Tra i seguaci di Paracelso vi fu il bolognese Leonardo Fioravanti, medico di discussa fama (alcuni critici lo consideravano poco più di un venditore ambulante)  che scrisse il trattato De Capricci medicinalii opera che spaziava dalla medicina alla cosmetica e magia. Un suo consiglio per fare bella la pelle con una polvere “magica”:  triturare ceci, gomma di ciregi, fichi secchi, agarico, hissopo e chiarterra.  Famosi furono anche i consigli e le ricette di salute e bellezza raccolti dalla nobildonna Caterina Sforza Riario (madre del condottiero Giovanni dalla Bande Nere) raccolte nel libro  Liber De Experimentis nel quale si intuisce che l’autrice ha scoperto le proprietà del cloroformio.

Si racconta che a 36 anni, quando la donna del Rinascimento veniva considerata vecchia, Caterina sembrava invece un’adolescente tanta era la forma fisica e la freschezza del viso.
Troppo imbellettate, vedo solo ovunque chiare d’uovo, latte virginale e mille altre bazzecole che non conosco affatto” scriveva Molìere  nelle Preziose ridicole. Ed in effetti, nell’epoca barocca era tutto un “fai da te”: le camere delle signore assomigliavano a laboratori alchimisti, pieni di  pentole, alambicchi, barattoli, pomate, essenze. Con risultati, a volte, molto discutibili. Il Castiglione, nel suo Cortegiano, ridicolizzava la donna che”sta ferma senza grazia, con la faccia impiastrata di crema e cipria sembra che porti una maschera, e non osa ridere per non farsela crepare, né si dimostra mai di colore se non quando la mattina si veste; nel giorno si mostra solo al lume della torcia, come mostrano i cauti mercanti i loro panni  in luogo scuro”.
In questo stesso periodo la cipria raggiunse il massimo della diffusione perché nacque la moda di cospargerla anche su parrucche di uomini e donne, oltre che sul viso e sul corpo.
La chiesa, pur avendo nei monasteri i più avanzati laboratori per la produzione di medicinali, profumi e creme, disapprovava l’uso indiscriminato di cosmetici sia perché, così predicava, la bellezza doveva provenire da Dio, sia perchè molti di essi erano prodotti  senza controlli e con sostanza chimiche devastanti che arrecavano alle donne seri danni alla salute e alla stessa loro bellezza.
Dopo il 1770 diversi produttori di cosmetici sentirono la necessità di eliminare i prodotti pericolosi e si rivolsero all’Accademia delle Scienze creata da Luigi XVI per codificare,  nella produzione, alcuni principi di dosaggio delle  materie prime ricavate per lo più dal mondo vegetale. Andò scemando, contemporaneamente, l’abitudine di autoprodurre in casa creme, ciprie e profumi.

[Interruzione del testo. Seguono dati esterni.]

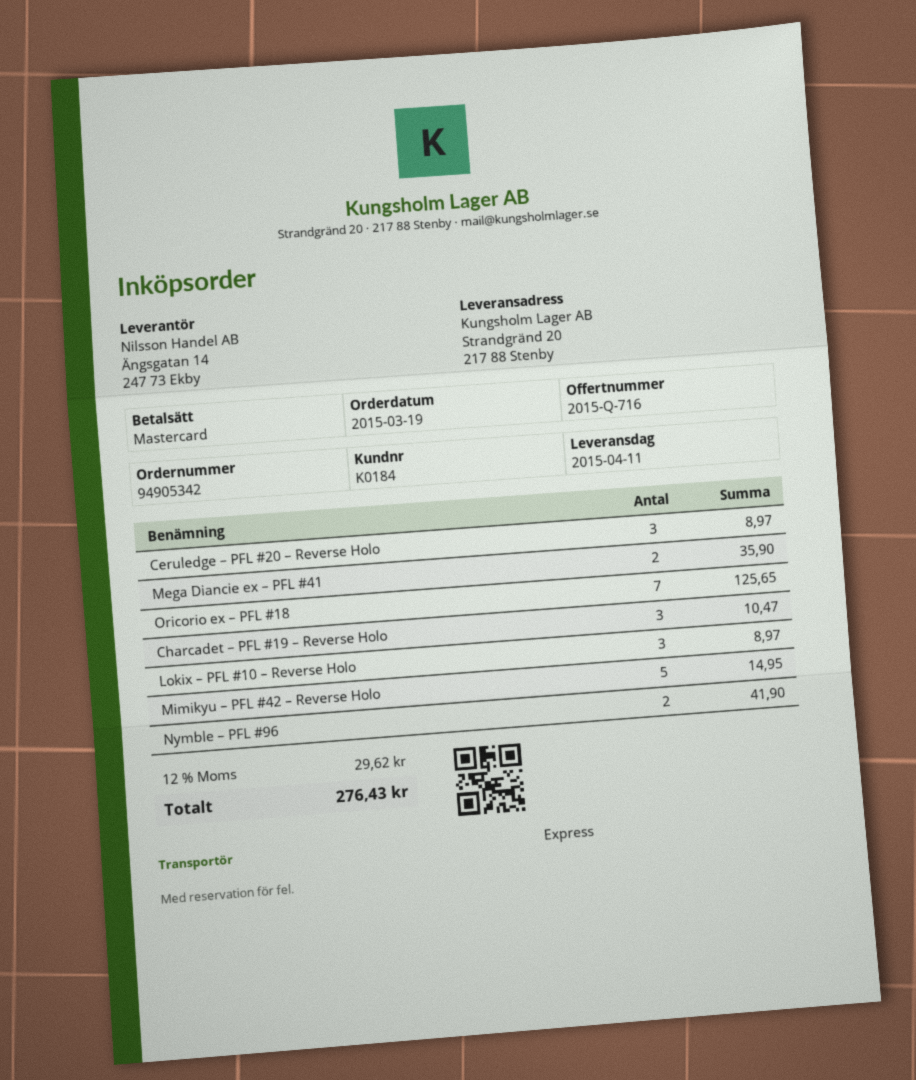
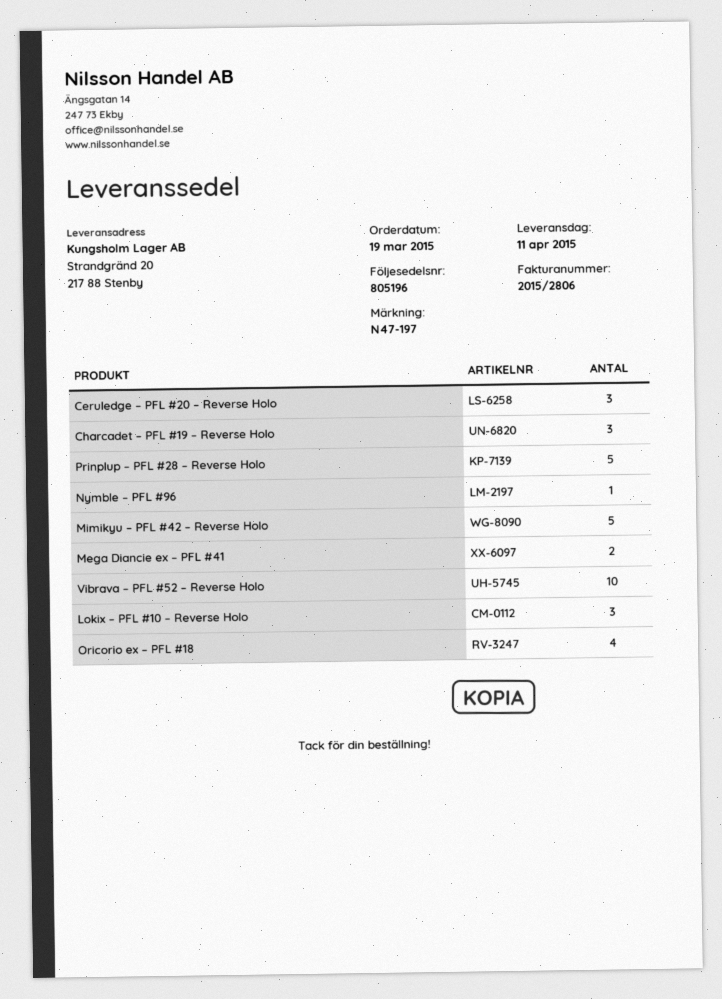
Oricorio ex – PFL #18: 7 -> 4
Nymble – PFL #96: 2 -> 1
Prinplup – PFL #28 – Reverse Holo: none -> 5
Vibrava – PFL #52 – Reverse Holo: none -> 10

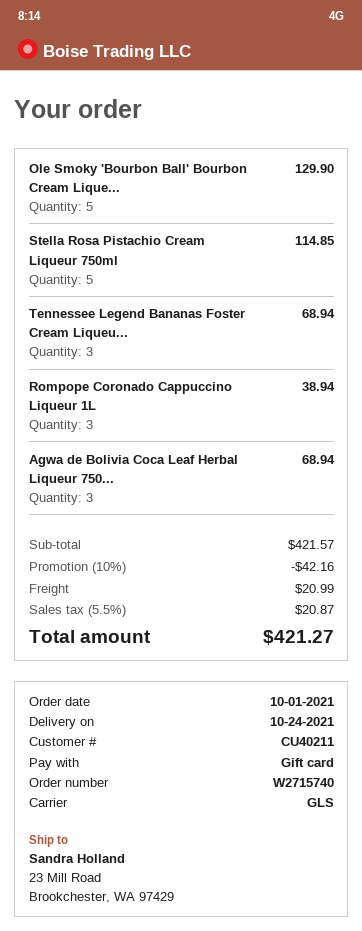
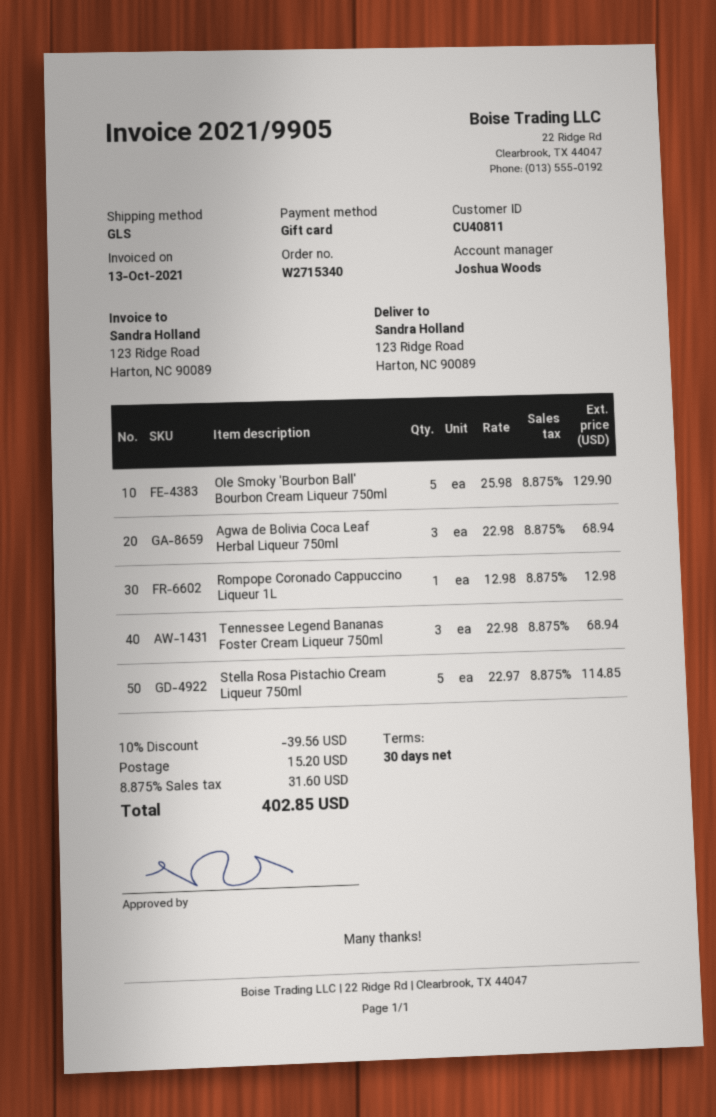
order number: W2715740 -> W2715340
customer number: CU40211 -> CU40811
ship to: 23 Mill Road, Brookchester, WA 97429 -> 123 Ridge Road, Harton, NC 90089
Rompope Coronado Cappuccino Liqueur 1L: 3 for 38.94 -> 1 for 12.98
discount: 10% = 42.16 -> 10% = 39.56
shipping: 20.99 -> 15.20
tax: 5.5% = 20.87 -> 8.875% = 31.60
total: 421.27 -> 402.85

Con il sorgere, alla fine del 18° secolo, delle maggiori industrie della cosmesi (Rubinstein, Arden per esempio), vennero riscoperti antichi  prodotti di bellezza. Non è un  caso che il grande profumiere Francois Coty nel 1917 presentò al mondo due prodotti tuttora in uso, il profumo e la cipria  “Chypre de Coty”.
Personalmente, concordo con gli antichi greci che attribuivano ai cosmetici – e per me in sommo grado alla cipria – il “potere di sistemare” e “abilmente decorare” i nostri visi per fissarne la bellezza quando è al suo  apice o di soccorrerla quando è in declino.